Back to the Kitchen: DLP Security Bakeoff, THE SEQUEL

Presented at Summercon 2015, July 17, 2015, 11 a.m. (50 minutes)

As we all know, computer security products are completely infallible and, themselves, totally secure. Furthermore, Data Loss Prevention (DLP) solutions are, hands down, the panacea for all data leakage woes. But, we decided to pretend for a minute that they weren't, AND YOU WON'T BELIEVE WHAT HAPPENED NEXT! Despite a plethora of data security and protection standards and certifications, companies and their systems are still leaking information like a sieve. With deployment models ranging from a fat agent on an endpoint, to a blinky-lights box surveilling all network traffic, to some unified threat management gateway with DLP secret sauce, these solutions are ripe for bypass - or worse. This talk will discuss our previous and current research into a handful of DLP solutions, including their capabilities and their shortcomings. We will demonstrate flaws in administrative and programmatic interfaces and the inspection engines themselves. Additionally, we will revisit the tools and techniques we used to discover these issues.


Presenters:

  • Kelly Lum / Aloria as Kelly Lum
    Kelly has "officially" worked in Information Security since 2003, and is currently a Security Engineer at Tumblr where she brings her decadeâs worth of application security experience in the financial and government sectors to the microblogging world.
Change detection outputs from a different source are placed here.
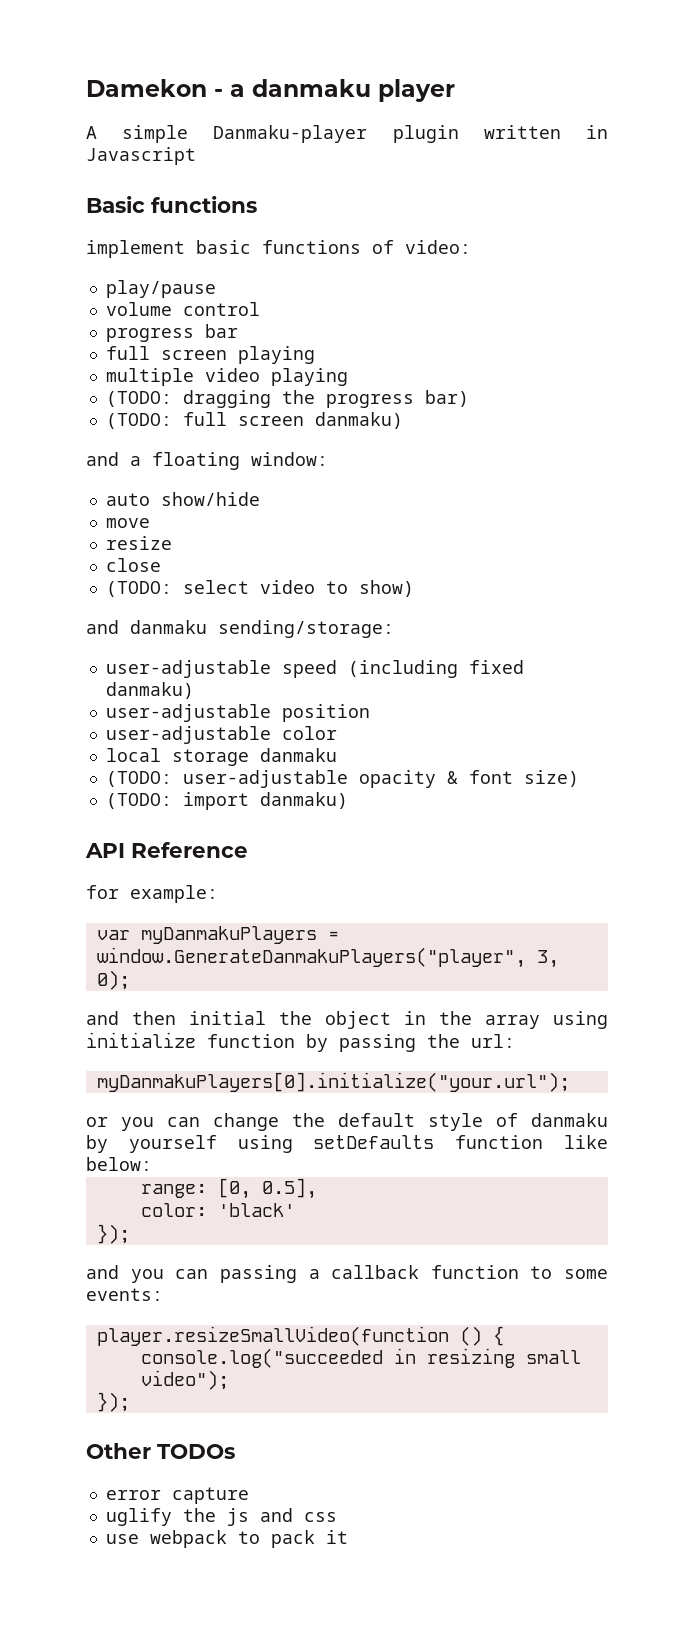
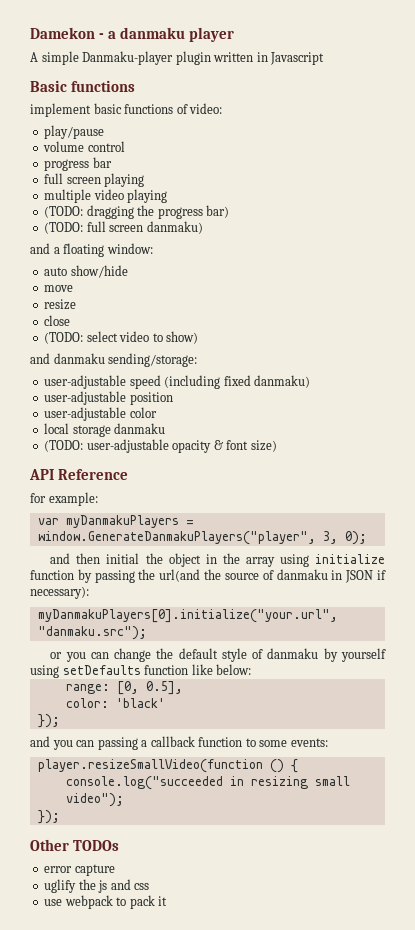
[105,792,348,810] // (TODO: import danmaku) -> (277, 446) none
[471,1034,515,1048] [96,1072,570,1092] url: // myDanmakuPlayers[0].initialize("your.url"); -> [159,569,386,583] [30,586,89,599] [37,609,338,623] [37,626,147,640] url(and the source of danmaku in JSON if necessary): // myDanmakuPlayers[0].initialize("your.url", "danmaku.src");

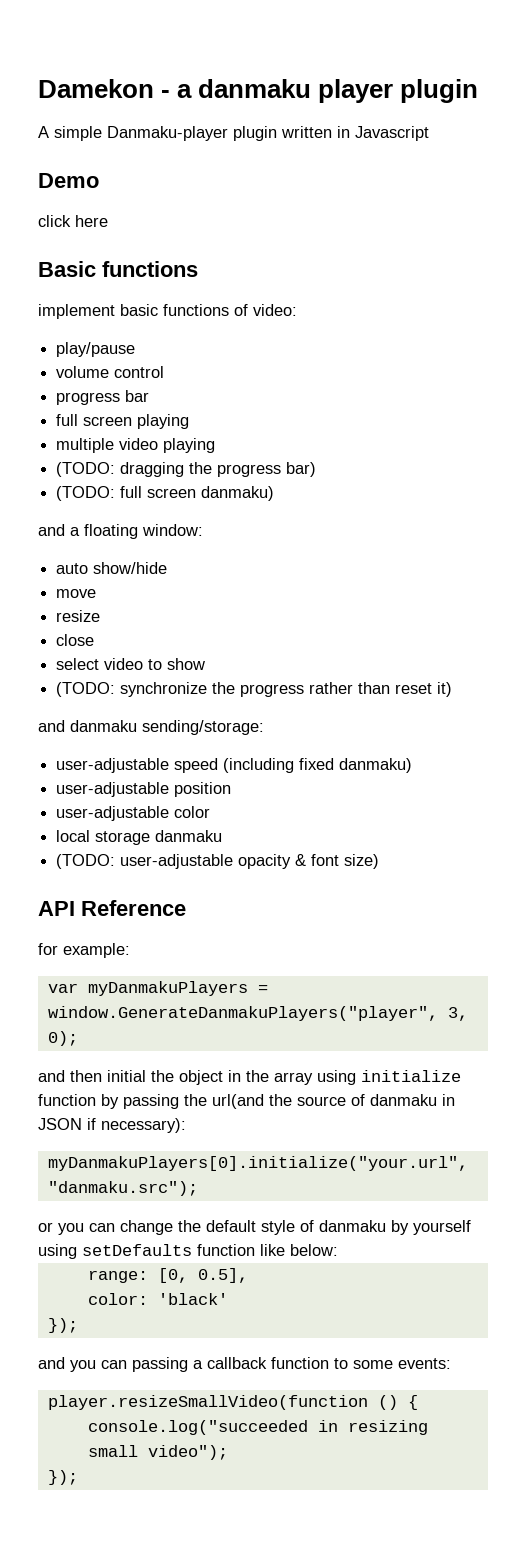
(235, 34) none -> [400,79,479,103] plugin
(325, 58) none -> [38,173,99,188] [38,215,108,227] // Demo // click here
[44,332,84,344] (TODO: -> (95, 640) none
[166,331,199,344] show) -> [167,658,206,670] [56,682,453,697] show // (TODO: synchronize the progress rather than reset it)
[30,839,119,851] [44,864,115,876] [44,879,150,893] [44,895,168,909] // Other TODOs // error capture // uglify the js and css // use webpack to pack it -> (78, 1477) none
She regularly speaks about reverse engineering at various conferences, including BlackHat, SummerCon, and Countermeasure. Additionally, she teaches as an adjunct professor of Application Security at NYU.
  • Zach Lanier
    Zach Lanier is a Senior Research Scientist with Accuvant Labs, specializing in various bits of network, application, mobile, and embedded security. Prior to joining Accuvant, Zach most recently served as a Senior Security Researcher with Duo Security. He has spoken at a variety of security conferences, such as Black Hat, DEFCON, CanSecWest, INFILTRATE, ShmooCon, and SecTor, and is a co-author of the "Android Hackers' Handbook" (Wiley, 2014).